Has neuroprotection been studied by University of Calgary researchers before?

Neuroprotection is an important part of stroke research and has been studied by University of Calgary stroke researchers for years. 

The ESCAPE-NA1 trial in 2020 didn’t find a statistically significant benefit of nerinetide but researchers discovered, after reviewing the data, that its effect was impacted by another drug in the trial: alteplase. 

“In other words, there was an interaction,” says Hill, “a negative interaction between the two drugs. In the 40 per cent of trial patients who did not get alteplase, there appeared to be quite a profound benefit.”

So more research was necessary. What did the latest trials find?

In ESCAPE-NEXT, a multicentre, randomised, double-blind and placebo-controlled study, patients who presented within 12 hours of stroke onset were given nerinetide before endovascular therapy. Primary outcomes were measured after 90 days and there was not a significant benefit to patients—sometimes called a “neutral” trial.

“But once again, in the subset (of patients treated within) three hours,” says Hill, “there was a benefit. So if you treat early, treat fast, open the arteries, give the drug nerinetide, you seem to get a benefit.”

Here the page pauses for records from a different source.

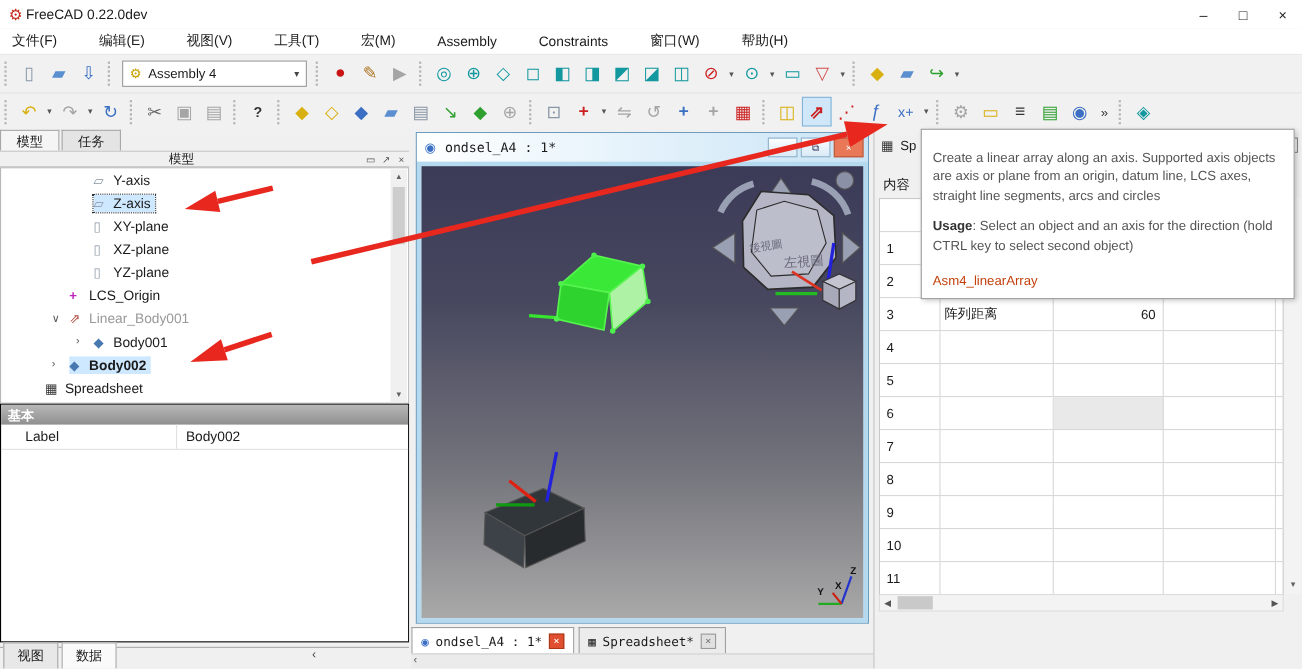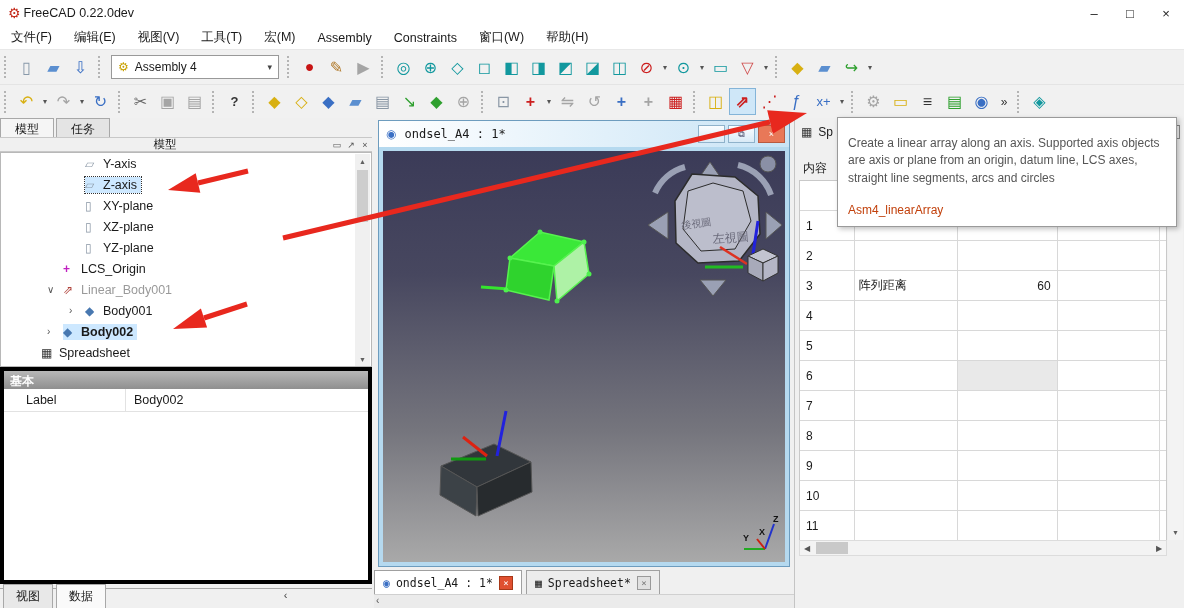--- a/index.html
+++ b/index.html
@@ -14,7 +14,7 @@
   .win-btn { width:36px; height:26px; display:flex; align-items:center; justify-content:center; font-size:13px; color:#222; }
 
   
-  .menubar { position:absolute; top:26px; left:0; right:0; height:24px; background:#ffffff; display:flex; align-items:center; border-bottom:1px solid #e8e8e8; }
+  .menubar { position:absolute; top:26px; left:0; right:0; height:24px; background:#ffffff; display:flex; align-items:center; border-bottom:1px solid #e8e8e8;gap:16px; }
   .menu-item { padding:0 11px; font-size:12.5px; }
 
   

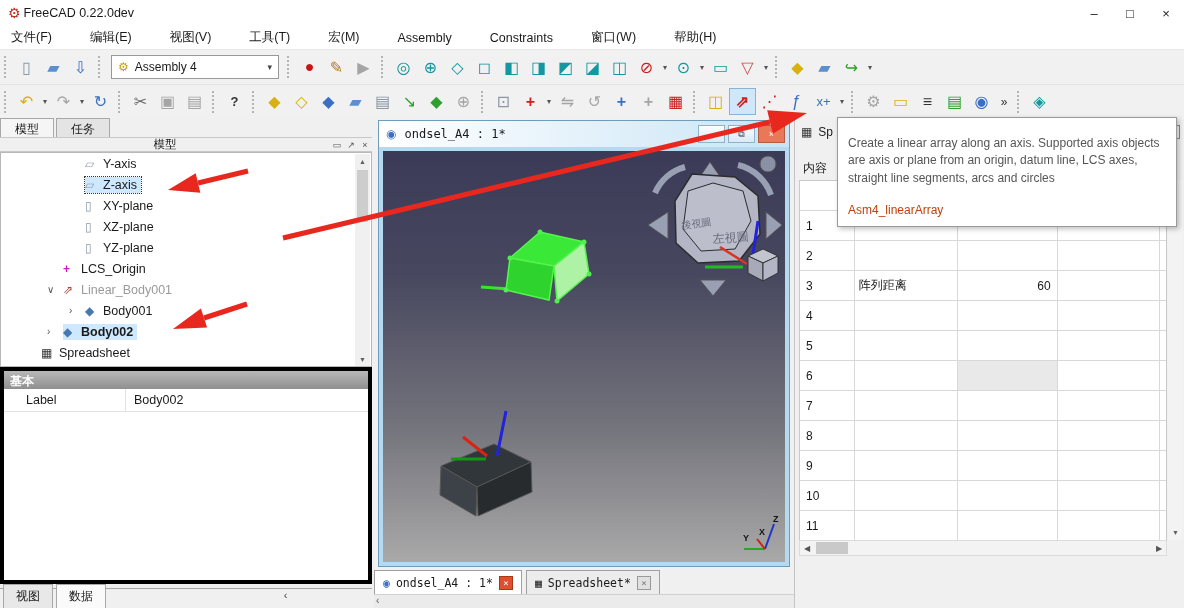--- a/index.html
+++ b/index.html
@@ -527,6 +527,7 @@
 
   <div class="tooltip">
     <div class="tt-body">Create a linear array along an axis. Supported axis objects are axis or plane from an origin, datum line, LCS axes, straight line segments, arcs and circles</div>
+    <div class="tt-usage"><b>Usage</b><span>: Select an object and an axis for the direction (hold CTRL key to select second object)</span></div>
     <div class="tt-cmd">Asm4_linearArray</div>
   </div>
 

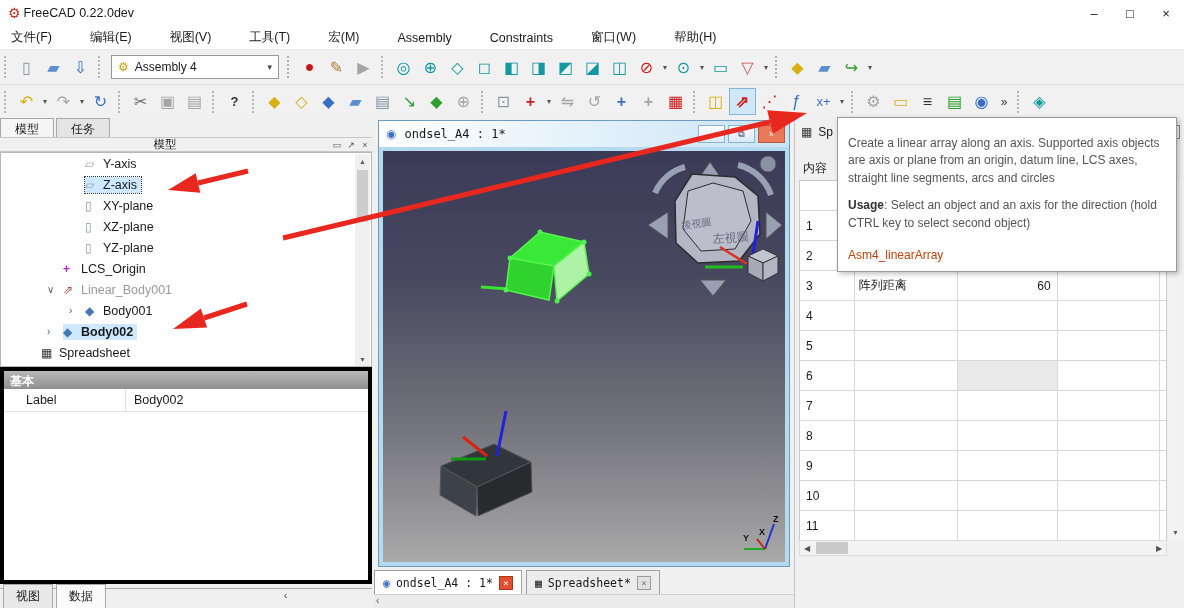--- a/index.html
+++ b/index.html
@@ -57,7 +57,7 @@
   .tree-scroll .sarr { height:15px; font-size:7px; color:#606060; text-align:center; line-height:15px; }
   .tree-scroll .sarr.bottom { position:absolute; bottom:0; width:15px; }
   .tree-scroll .thumb { position:absolute; top:16px; left:2px; width:11px; height:52px; background:#cdcdcd; }
-  .props { position:absolute; top:249px; left:0; width:372px; bottom:24px; background:#fff; border:4px solid #000000; }
+  .props { position:absolute; top:249px; left:0; width:372px; bottom:24px; background:#fff; border:1px solid #000000; }
   .props-header { height:18px; background:linear-gradient(180deg,#b8b8b8,#8f8f8f); color:#fff; font-weight:bold; font-size:12px; padding:2px 0 0 6px; }
   .prop-row { height:23px; display:flex; border-bottom:1px solid #e2e2e2; font-size:12.5px; align-items:center; }
   .prop-label { width:122px; padding-left:22px; border-right:1px solid #e2e2e2; height:100%; display:flex; align-items:center; }

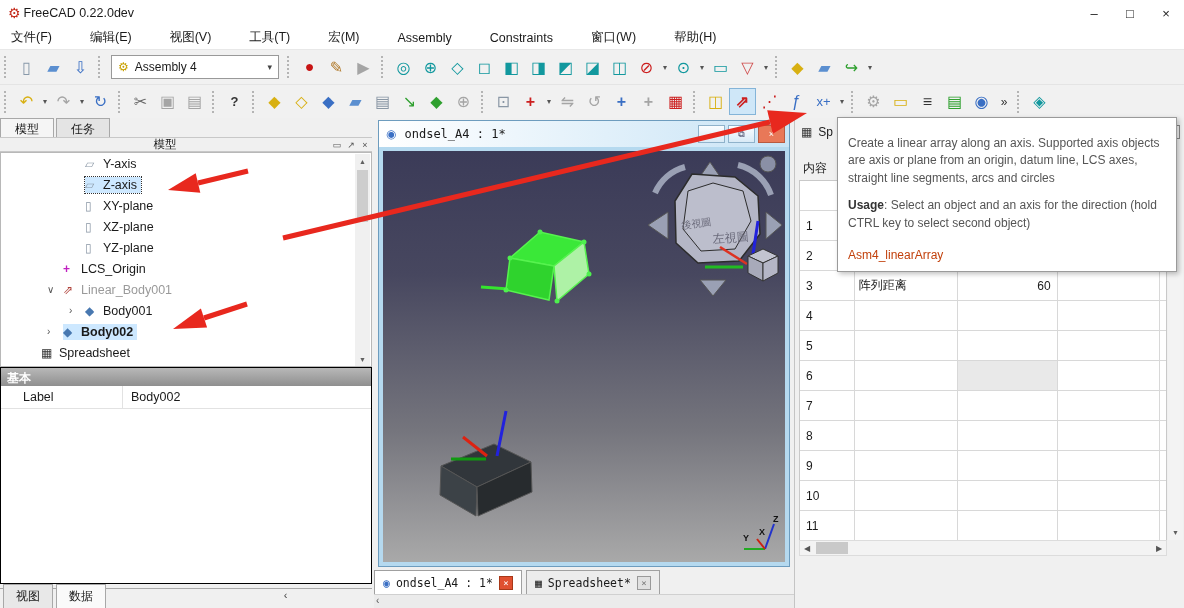--- a/index.html
+++ b/index.html
@@ -60,7 +60,7 @@
   .props { position:absolute; top:249px; left:0; width:372px; bottom:24px; background:#fff; border:1px solid #000000; }
   .props-header { height:18px; background:linear-gradient(180deg,#b8b8b8,#8f8f8f); color:#fff; font-weight:bold; font-size:12px; padding:2px 0 0 6px; }
   .prop-row { height:23px; display:flex; border-bottom:1px solid #e2e2e2; font-size:12.5px; align-items:center; }
-  .prop-label { width:122px; padding-left:22px; border-right:1px solid #e2e2e2; height:100%; display:flex; align-items:center; }
+  .prop-label { width:160px; padding-left:22px; border-right:1px solid #e2e2e2; height:100%; display:flex; align-items:center; }
   .prop-value { padding-left:8px; }
   .bottom-tabs { position:absolute; bottom:0; left:0; width:372px; height:20px; background:#f0f0f0; border-top:1px solid #a8a8a8; display:flex; align-items:flex-end; }
   .btab { padding:3px 12px; font-size:12px; border:1px solid #a8a8a8; border-bottom:none; background:#e8e8e8; margin-left:3px; }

In the FRONTIER trial, paramedics administered the neuroprotective agent, nerinetide, to patients with suspected ischemic stroke within three hours of symptom onset. The medication was given during transport and before arriving at the hospital where imaging could be done. Patients were treated quickly but there were many stroke “mimics” (conditions with stroke-like symptoms, but without an actual cerebrovascular event) included in the study — affecting the outcome and resulting in another neutral trial.  

Is there still hope for neuroprotection?

The scientists dug into the data from three studies, ESCAPE-NA1, ESCAPE-NEXT and FRONTIER trials, and re-examined the results in a meta-analysis paper published this week in The Lancet Neurology. 

These trials included patients from 135 stroke centres in 13 countries (Canada, Australia, Germany, Ireland, Italy, the Netherlands, Norway, Singapore, South Korea, Sweden, Switzerland, the UK, and the USA) who were treated within three hours of symptom onset. They also narrowed the patients included to those who were selected for reperfusion, either by thrombolysis (a clot-busting drug) or endovascular therapy.

The analysis demonstrated that nerinetide had a clinically significant benefit to patients and showed that future trials with these new parameters were necessary.

In fact, the ACT-42 trial is already underway—administering a neuroprotective agent within three hours of stroke onset to enrolled patients. And this trial will include the next generation of nerinetide.

 

The ESCAPE-NEXT trial was supported by the Canadian Institutes for Health Research and NoNO Inc. FRONTIER was supported by Brain Canada and NoNO Inc.

Dr. Michael Hill, MD, is a neurologist at the Foothills Medical Centre and a professor in the Departments of Clinical Neurosciences, Radiology, Medicine, and Community Health Sciences at the Cumming School of Medicine (CSM). He is a member of the Hotchkiss Brain Institute, the Libin Cardiovascular Institute and the O’Brien Institute for Public Health at the CSM.